Start of TASK INPUTS

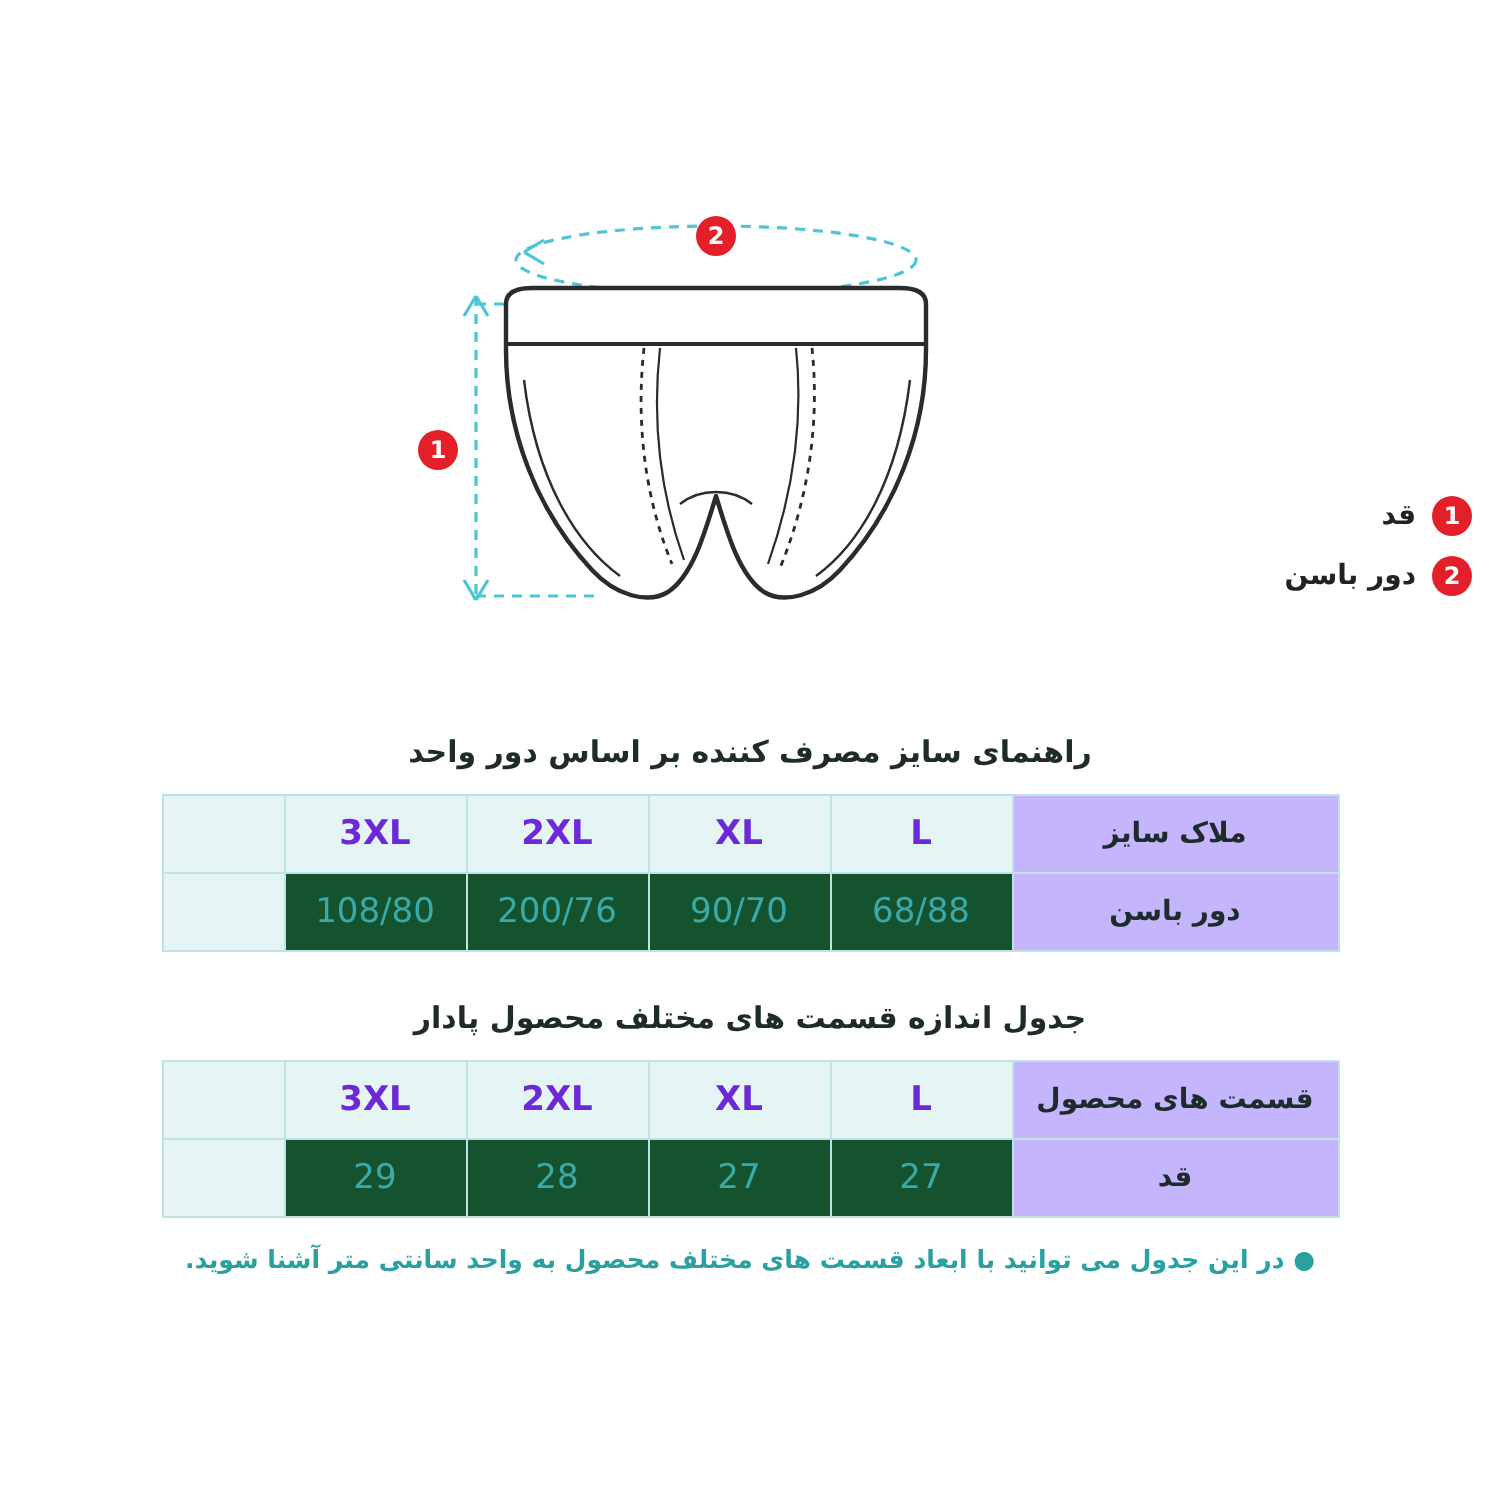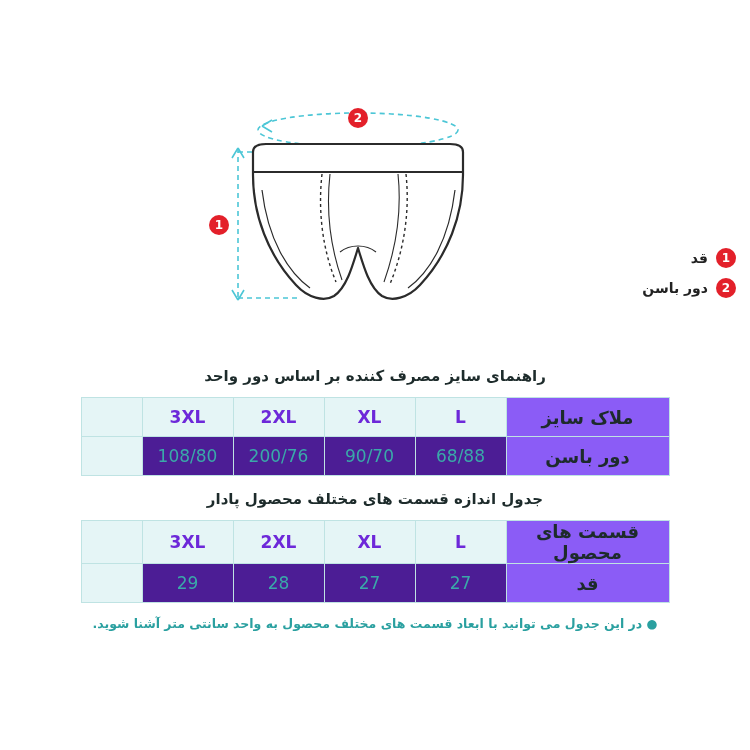--- a/index.html
+++ b/index.html
@@ -73,10 +73,10 @@
     color:#3aa9a9;
   }
   table.size td.headcell{
-    background:#8b5cf6;
+    background:#c4b5fd;
     color:#1d2b2b;
     font-weight:bold;
-    font-size:18px;
+    font-size:14px;
     width:150px;
     text-align:center;
   }

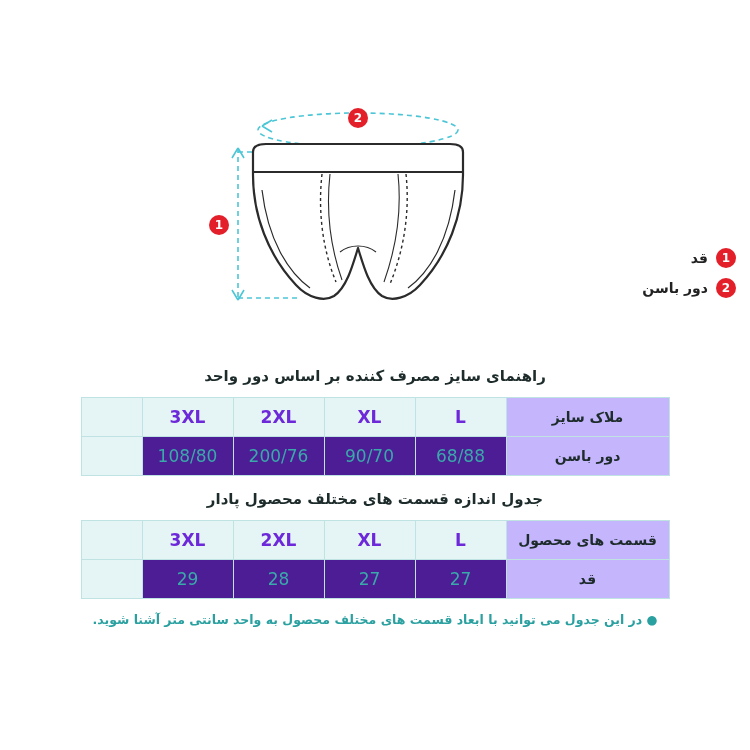--- a/index.html
+++ b/index.html
@@ -87,7 +87,7 @@
     font-size:17px;
   }
   table.size td.val{
-    background:#4c1d95;
+    background:#14532d;
     color:#3aa9a9;
   }
   table.size td.blank{

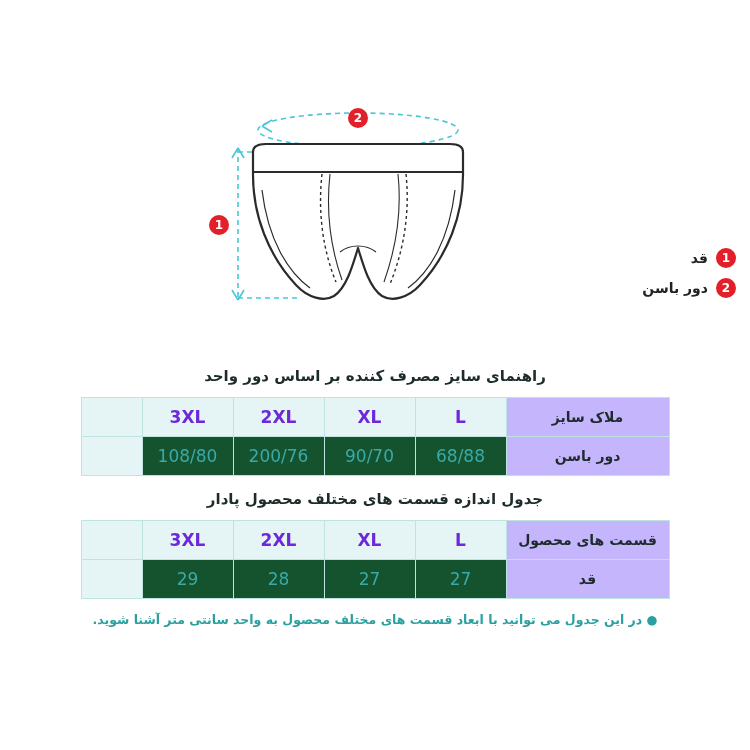--- a/index.html
+++ b/index.html
@@ -108,7 +108,7 @@
     font-weight:bold;
   }
   .block2{margin-top:22px;}
-  .block3{margin-top:14px;}
+  .block3{margin-top:24px;}
 </style>
 </head>
 <body>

End of TASK INPUTS

■ **PROBLEM DESCRIPTION**
All that is wanted is an exact copy of the lines from the line bearing "text-align:center;" through the final line of the entries, including both ends but no pictures.

■ **SOLUTION TO THIS PROBLEM**
     text-align:center;
   }

--- a/index.html
+++ b/index.html
@@ -87,7 +87,7 @@
     font-size:17px;
   }
   table.size td.val{
-    background:#4c1d95;
+    background:#14532d;
     color:#3aa9a9;
   }
   table.size td.blank{

--- a/index.html
+++ b/index.html
@@ -108,7 +108,7 @@
     font-weight:bold;
   }
   .block2{margin-top:22px;}
-  .block3{margin-top:14px;}
+  .block3{margin-top:24px;}
 </style>
 </head>
 <body>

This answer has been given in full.